In [1]:
import pandas as pd
import numpy as np
from sklearn.feature_extraction.text import TfidfVectorizer
from sklearn.metrics.pairwise import cosine_similarity
from gensim.models import Word2Vec
import ast # Metin verilerini uygun formata dönüştürmek için

# Veri setlerini diskten yükle
# Dosya yollarının doğru olduğundan emin olunmalıdır.
df_lemmatized = pd.read_csv("C:/Users/yunus/Desktop/emine_proje/data/preprocessed_data_lemmatized_only.csv")
df_stemmed = pd.read_csv("C:/Users/yunus/Desktop/emine_proje/data/preprocessed_data_stemmed_only.csv")

# Metin sütunlarındaki string formatındaki listeleri Python listelerine dönüştür
df_lemmatized['description_processed'] = df_lemmatized['description_processed'].apply(ast.literal_eval)
df_stemmed['description_stemmed'] = df_stemmed['description_stemmed'].apply(ast.literal_eval)
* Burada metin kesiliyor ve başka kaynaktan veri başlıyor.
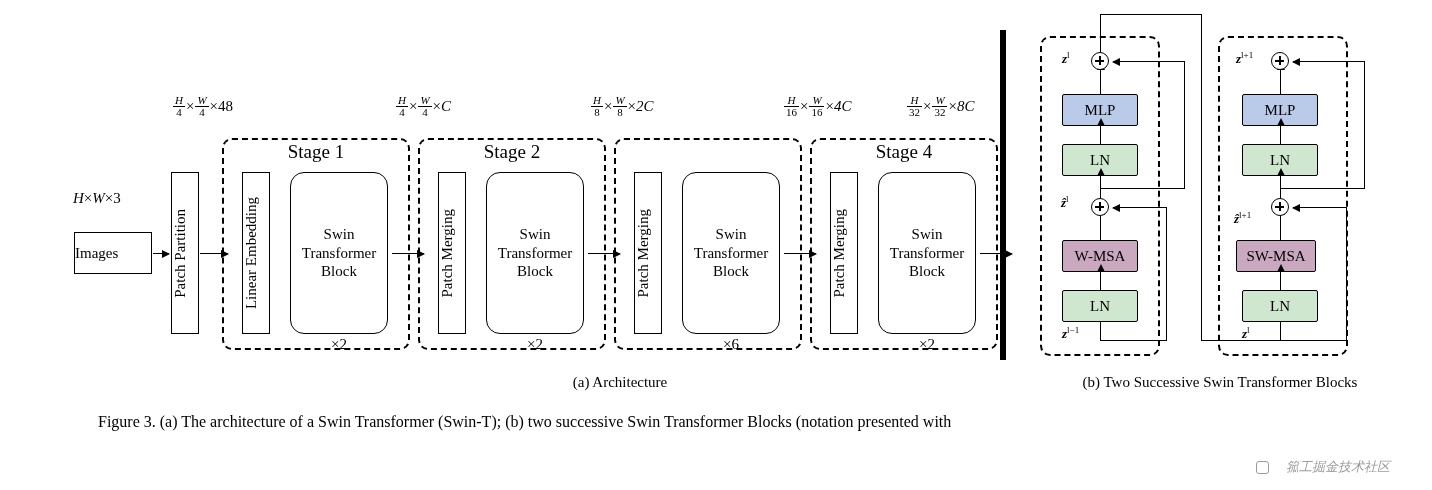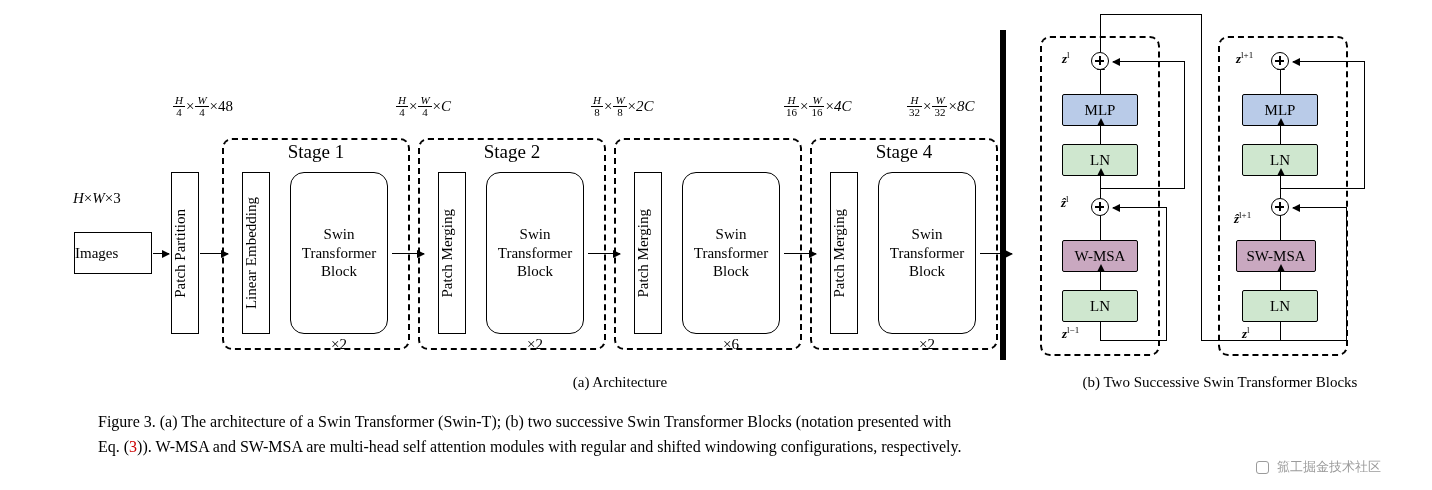"Eq. (3)). W-MSA and SW-MSA" div { html: <div> <span>Eq. (</span><span>3</span><span>)). W-MSA and SW-MSA are multi-head self attention modules with regular and shifted windowing configurations, respectively.</span> </div> -> none }
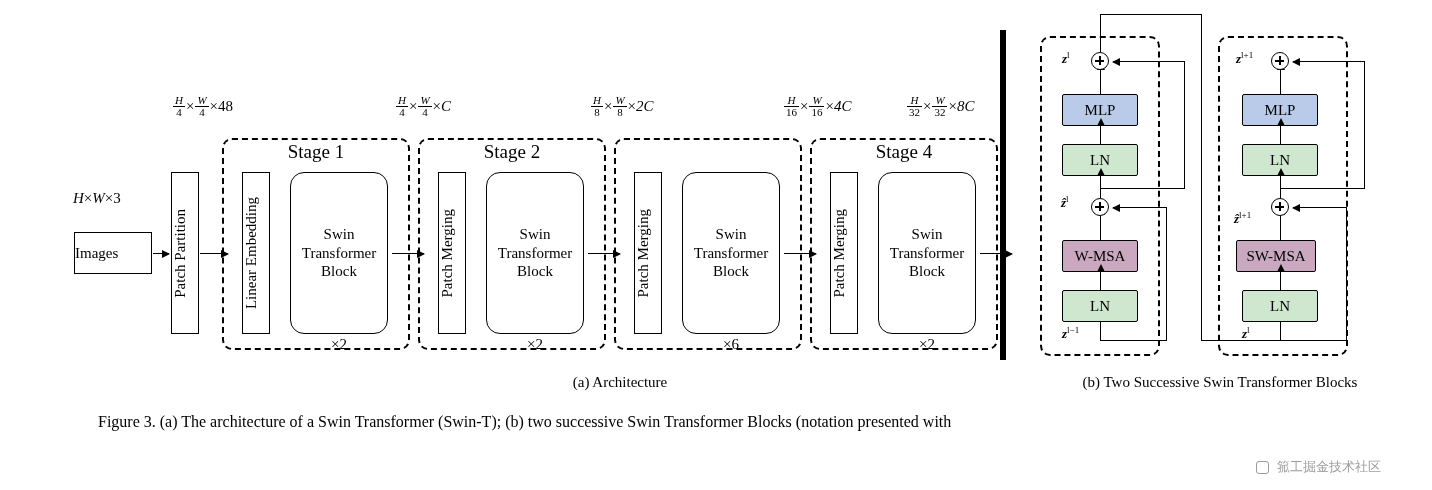"箛工掘金技术社区" .watermark { font-style: none -> italic; gap: 8px -> 17px }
# TF-IDF vektörleştirme için, metinleri tek bir dizeye dönüştür
df_lemmatized['description_processed_flat'] = df_lemmatized['description_processed'].apply(lambda x: ' '.join([' '.join(s) for s in x]))
df_stemmed['description_stemmed_flat'] = df_stemmed['description_stemmed'].apply(lambda x: ' '.join([' '.join(s) for s in x]))

print("Metin veri setleri başarıyla yüklendi ve işlendi.")
print("Lemmatize edilmiş veri örneği (ilk 2 satır):")
print(df_lemmatized[['description', 'description_processed_flat']].head(2))
print("\nStemlenmiş veri örneği (ilk 2 satır):")
print(df_stemmed[['description', 'description_stemmed_flat']].head(2))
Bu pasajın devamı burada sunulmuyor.